Verizon Wireless saw improvement in poaching customers from other carriers in the fourth quarter, but Apple's iPhone remains a missing piece of the puzzle.
There were a couple of telling exchanges on the Verizon earnings conference call. On Tuesday, Verizon's fourth quarter earnings matched estimates.
First, Verizon executives were asked whether the company's map ad campaign against AT&T was working out in terms of poaching customers.
John Killian, CFO of Verizon, said:
On porting, we did see improvement in the fourth quarter on porting overall. We don't give specifics on carrier by carrier, but we are pleased with our performance there. We were definitely at a disadvantage on the higher end of the market with our smart phone lineup. The introduction of the DROID and other products helped us a lot there. So we're pleased with our performance from a net add perspective, and we see that opportunity to continue on the porting side as we go into 2010.

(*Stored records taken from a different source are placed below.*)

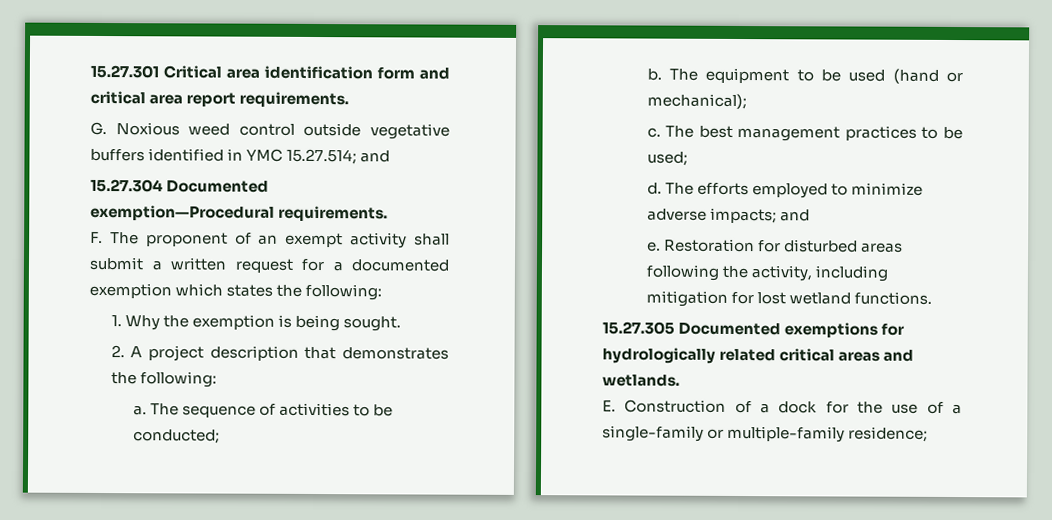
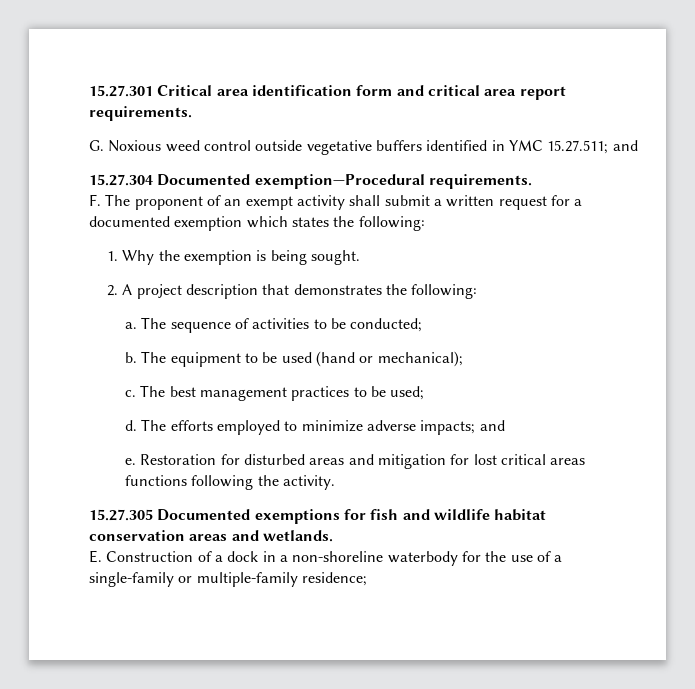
- G. Noxious weed control outside vegetative buffers identified in YMC 15.27.514; and
+ G. Noxious weed control outside vegetative buffers identified in YMC 15.27.511; and
- Restoration for disturbed areas following the activity, including mitigation for lost wetland functions.
+ Restoration for disturbed areas and mitigation for lost critical areas functions following the activity.
- 15.27.305 Documented exemptions for hydrologically related critical areas and wetlands.
+ 15.27.305 Documented exemptions for fish and wildlife habitat conservation areas and wetlands.
- E. Construction of a dock for the use of a single-family or multiple-family residence;
+ E. Construction of a dock in a non-shoreline waterbody for the use of a single-family or multiple-family residence;

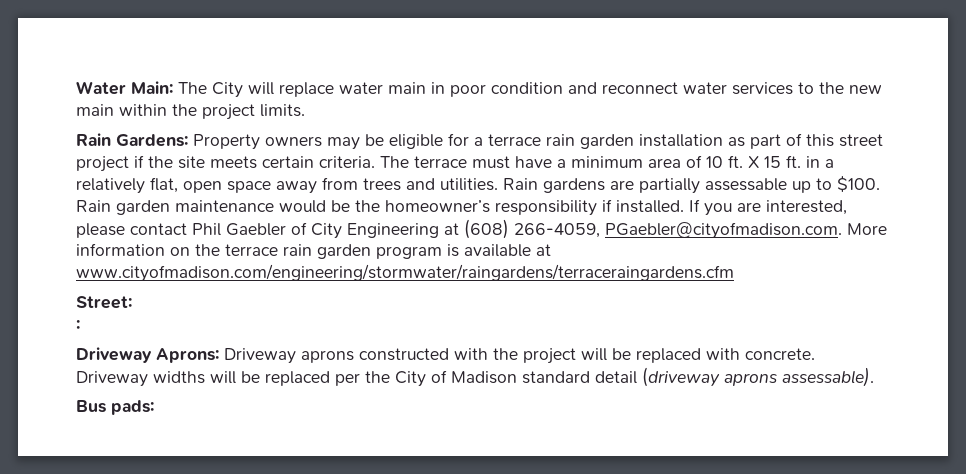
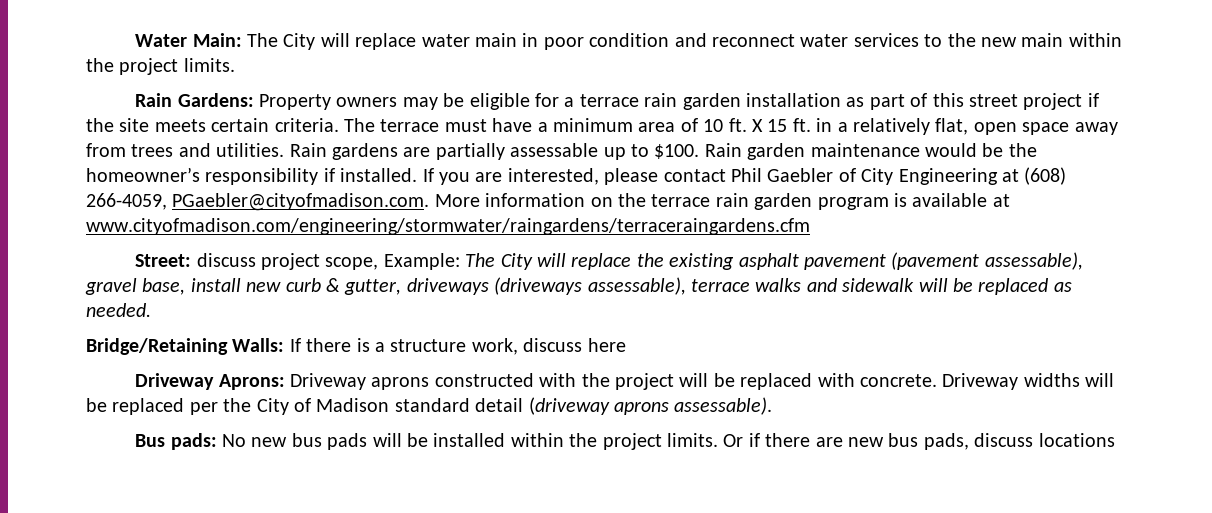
- Street:
- :
+ Street: discuss project scope, Example: The City will replace the existing asphalt pavement (pavement assessable), gravel base, install new curb & gutter, driveways (driveways assessable), terrace walks and sidewalk will be replaced as needed.
+ Bridge/Retaining Walls: If there is a structure work, discuss here
- Bus pads:
+ Bus pads: No new bus pads will be installed within the project limits. Or if there are new bus pads, discuss locations

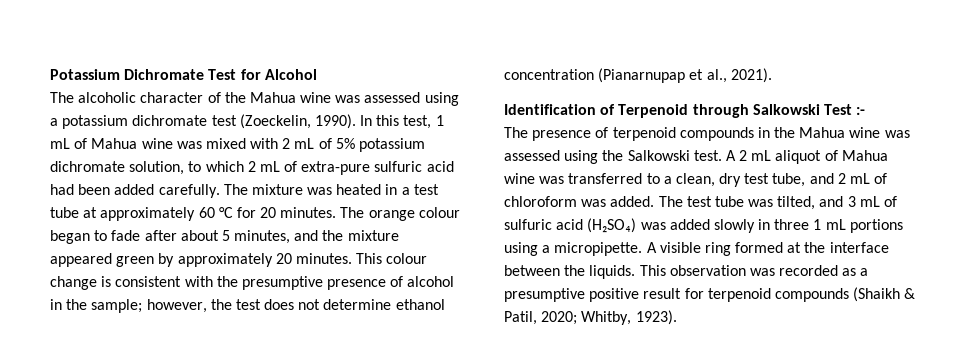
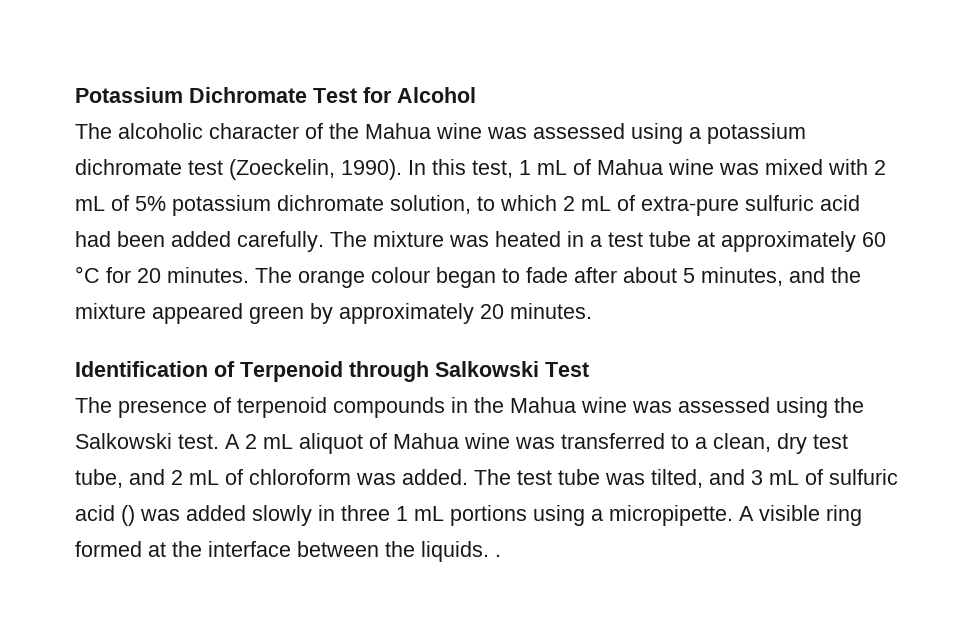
- This colour change is consistent with the presumptive presence of alcohol in the sample; however, the test does not determine ethanol concentration (Pianarnupap et al., 2021).
- Identification of Terpenoid through Salkowski Test :-
+ Identification of Terpenoid through Salkowski Test
- The test tube was tilted, and 3 mL of sulfuric acid (H₂SO₄) was added slowly in three 1 mL portions using a micropipette.
+ The test tube was tilted, and 3 mL of sulfuric acid () was added slowly in three 1 mL portions using a micropipette.
- A visible ring formed at the interface between the liquids. This observation was recorded as a presumptive positive result for terpenoid compounds (Shaikh & Patil, 2020; Whitby, 1923).
+ A visible ring formed at the interface between the liquids. .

Those comments indicate that Verizon has bolstered its smartphone lineup vs. AT&T and is making some progress courtesy of the Droid.
Of course, the next elephant in the room was Apple's iPhone. Verizon wasn't going to say whether it would get the device, but was asked about whether the network could handle the data demand.
Tim Horan, an analyst at Oppenheimer, asked Verizon executives the following:
You guys have clearly been operating the best wireless network in the US and probably globally. But the iPhone and high end smart phones have been taking down networks all over the place and impacting margins. How do you avoid that from happening to you?
And maybe related to that, if you can give us some color where the trends are right now with the existing high-end smart phone sales as a percentage of total sales, maybe even usage, so that when you do get the iPhone we can just gauge how much more of an incremental impact that will be.
Verizon CEO Ivan Seidenberg said:
On the iPhone question, I think your summary is fair. I think we should start out with the idea that, as the iPhone has been out in the marketplace for now several years, they've gotten some good traction. It's a good product, and they've done a good job.
I think, as you move forward though, as we move to LTE and we start to see a completely different dynamic out in the marketplace with eight times the capacity and much lower cost per transport of a megabit, I think we are feeling very comfortable that the smart phone market will move into more parity for us with respect to handling that.
We have done a lot of work in modeling what the DROID does, what the Palm will do, what the Eris does and what the BlackBerry does. So we feel we know what the capacity limitations are in this, and we are feeling pretty good that we are out in front of this issue. And to the extent that usage picks up, I think our guys have done a very good job in making sure that we stay in front of that issue. And I know most investors are worried about that. But over the course of the last 10 years, this is what we pride ourselves on doing. So I'm comfortable that we are in good shape on this.
We've spent a lot more capital in the last two years on capacity than probably people realize. And I think, when you look out, as we move into 2011 and we start to get into full deployment of LTE, we're going to get a big, big improvement in terms of our efficiency. And so we are feeling good about that. So I wouldn't think there's anything to worry about on the capital. When something comes along that would drive us to suggest we need to spend more, we'll tell you. I don't think at this point there's anything to worry about.
Translation: Verizon isn't saying it will get the iPhone, but it's ready just in case.